Bauer E P, von Segesser L K, Laske A, Turina M I
Klinik für Herzgefässchirurgie, Universitätsspital Zürich.
Helv Chir Acta. 1990 Oct;57(2):199-202.
Between 1979 and 1988 massive pulmonary embolism (PE) was treated surgically in 36 patients with extracorporeal circulation (ECC). Circulation was stable in 11 patients and unstable in 25; in this group 9 had previous resuscitation because of cardiac arrest. There were 7/36 early deaths (19%); 5 of those patients had to be resuscitated prior to surgery. Deaths were caused mainly by cerebral edema or hemorrhage. Significant complications occurred in 8 patients (28%). Diagnoses of PE was made clinically in most cases; confirmation by echocardiography was useful. Pulmonary angiography was made in patients with uncertain diagnosis and stable circulation. Operation is indicated in patients with unstable circulation and proved central PE; it is advisible in patients with embolism of the main pulmonary artery or its major branches. Hospital mortality is very high when the patient has to be resuscitated preoperatively; in this group surgery should be performed only in younger patients with a short period of resuscitation. Interruption of the inferior vena cava should be performed to prevent recurrent PE.

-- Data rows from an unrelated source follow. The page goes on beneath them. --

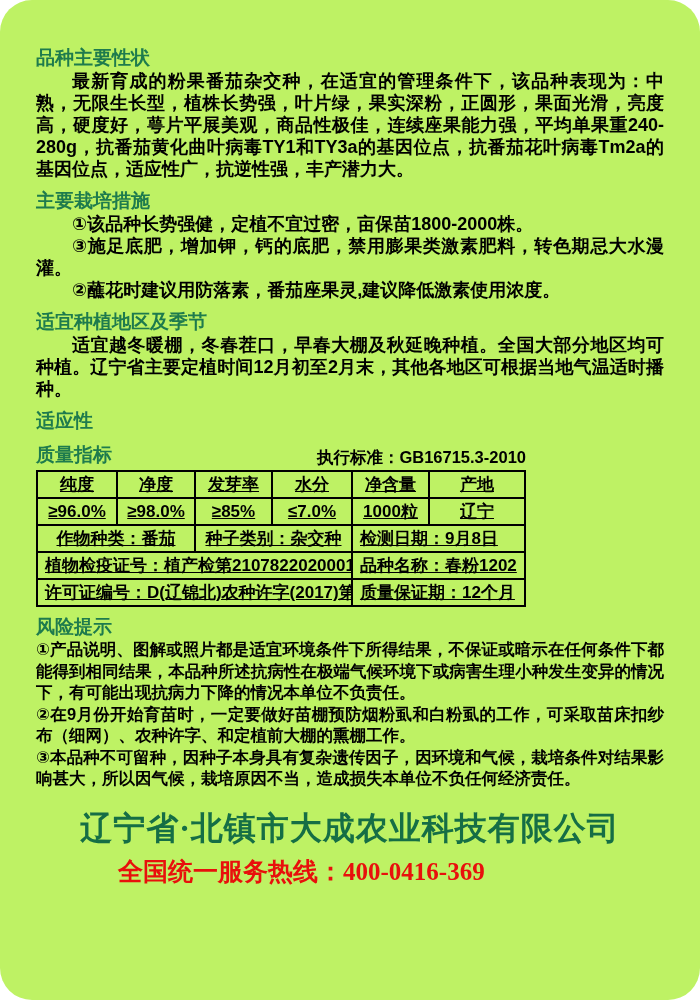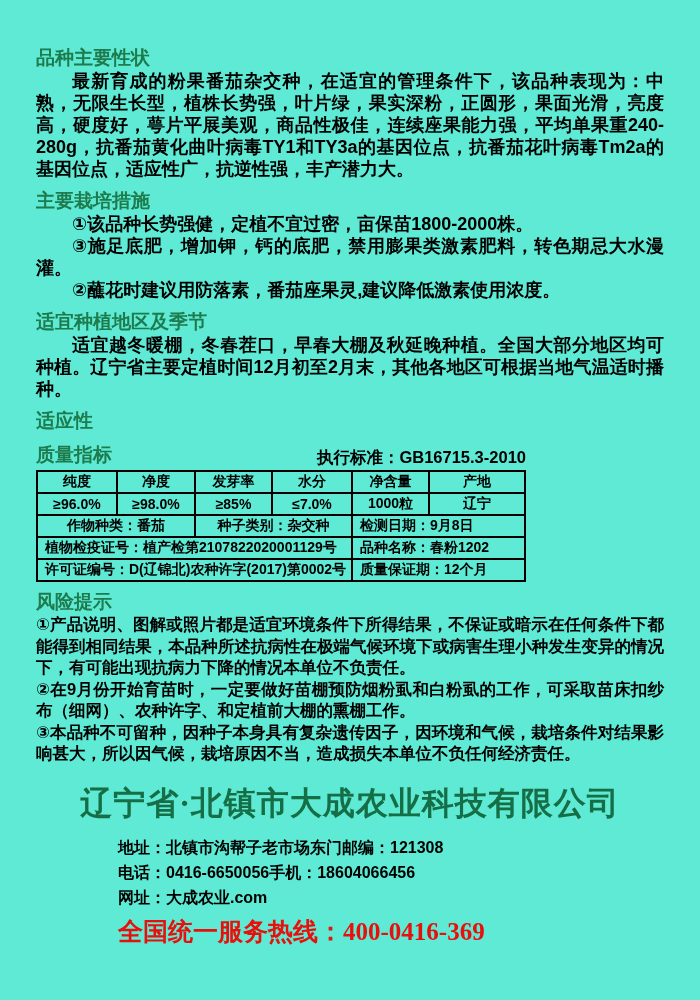--- a/index.html
+++ b/index.html
@@ -1,33 +1,33 @@
 <!DOCTYPE html>
 <html lang="zh"><head>
 <meta charset="utf-8">
 <style>
   * { margin:0; padding:0; box-sizing:border-box; }
   html,body { background:#ffffff; }
   body { font-family:"Liberation Sans","DejaVu Sans",sans-serif; color:#000; }
-  .page { width:700px; height:1000px; margin:0 auto; background:#5eead4; padding:46px 36px 0 36px; overflow:hidden; }
+  .page { width:700px; height:1000px; margin:0 auto; background:#bef264; padding:46px 36px 0 36px; overflow:hidden;border-radius:32px; }
 
   .sec { margin-top:9px; }
   .sec:first-child { margin-top:0; }
   .sec-heading { font-size:19px; line-height:24px; font-weight:bold; color:#1e7b4d; }
   .body-text { font-size:18px; line-height:22px; font-weight:bold; text-align:justify; }
   .indent { text-indent:2em; }
 
   
   .quality { margin-top:10px; }
   .quality-headrow { width:490px; display:flex; justify-content:space-between; align-items:flex-end; }
   .standard { font-size:16.5px; font-weight:bold; line-height:20px; }
   table.qtable { border-collapse:collapse; table-layout:fixed; width:490px; margin-top:3px; }
   table.qtable th, table.qtable td {
-    border:2px solid #000; font-size:14px; font-weight:bold;
-    text-align:center; height:22px; padding:1px 2px; white-space:nowrap; overflow:hidden;
+    border:2px solid #000; font-size:17px; font-weight:bold;
+    text-align:center; height:22px; padding:1px 2px; white-space:nowrap; overflow:hidden;text-decoration:underline;
   }
   table.qtable td.cell-left { text-align:left; padding-left:7px; }
 
   
   .risk { margin-top:8px; }
   .risk p { font-size:16.5px; line-height:21.5px; font-weight:bold; text-align:justify; }
 
   
   .company {
     margin-top:16px; text-align:center; color:#156e45;
@@ -118,30 +118,16 @@
 
   <div class="risk">
     <div class="sec-heading">风险提示</div>
     <p>①产品说明、图解或照片都是适宜环境条件下所得结果，不保证或暗示在任何条件下都能得到相同结果，本品种所述抗病性在极端气候环境下或病害生理小种发生变异的情况下，有可能出现抗病力下降的情况本单位不负责任。</p>
     <p>②在9月份开始育苗时，一定要做好苗棚预防烟粉虱和白粉虱的工作，可采取苗床扣纱布（细网）、农种许字、和定植前大棚的熏棚工作。</p>
     <p>③本品种不可留种，因种子本身具有复杂遗传因子，因环境和气候，栽培条件对结果影响甚大，所以因气候，栽培原因不当，造成损失本单位不负任何经济责任。</p>
   </div>
 
   <div class="company">辽宁省·北镇市大成农业科技有限公司</div>
 
-  <div class="contact">
-    <div class="contact-row">
-      <span>地址：北镇市沟帮子老市场东门</span>
-      <span>邮编：121308</span>
-    </div>
-    <div class="contact-row">
-      <span>电话：0416-6650056</span>
-      <span>手机：18604066456</span>
-    </div>
-    <div class="contact-row">
-      <span>网址：大成农业.com</span>
-      <span></span>
-    </div>
-  </div>
 
   <div class="hotline">全国统一服务热线：400-0416-369</div>
 
 </div>
 
 </body></html>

1979年至1988年间,36例大面积肺栓塞(PE)患者接受了体外循环(ECC)手术治疗。11例患者循环稳定,25例不稳定;该组中有9例曾因心脏骤停接受过复苏。有7/36例早期死亡(19%);其中5例患者在手术前必须进行复苏。死亡主要由脑水肿或出血引起。8例患者(28%)出现严重并发症。大多数病例通过临床诊断PE;超声心动图确诊很有用。对诊断不确定且循环稳定的患者进行了肺血管造影。对于循环不稳定且已证实为中心型PE的患者应进行手术;对于主肺动脉或其主要分支栓塞的患者建议进行手术。如果患者术前必须进行复苏,医院死亡率非常高;在这组患者中,仅应对复苏时间短的年轻患者进行手术。应进行下腔静脉阻断以预防复发性PE。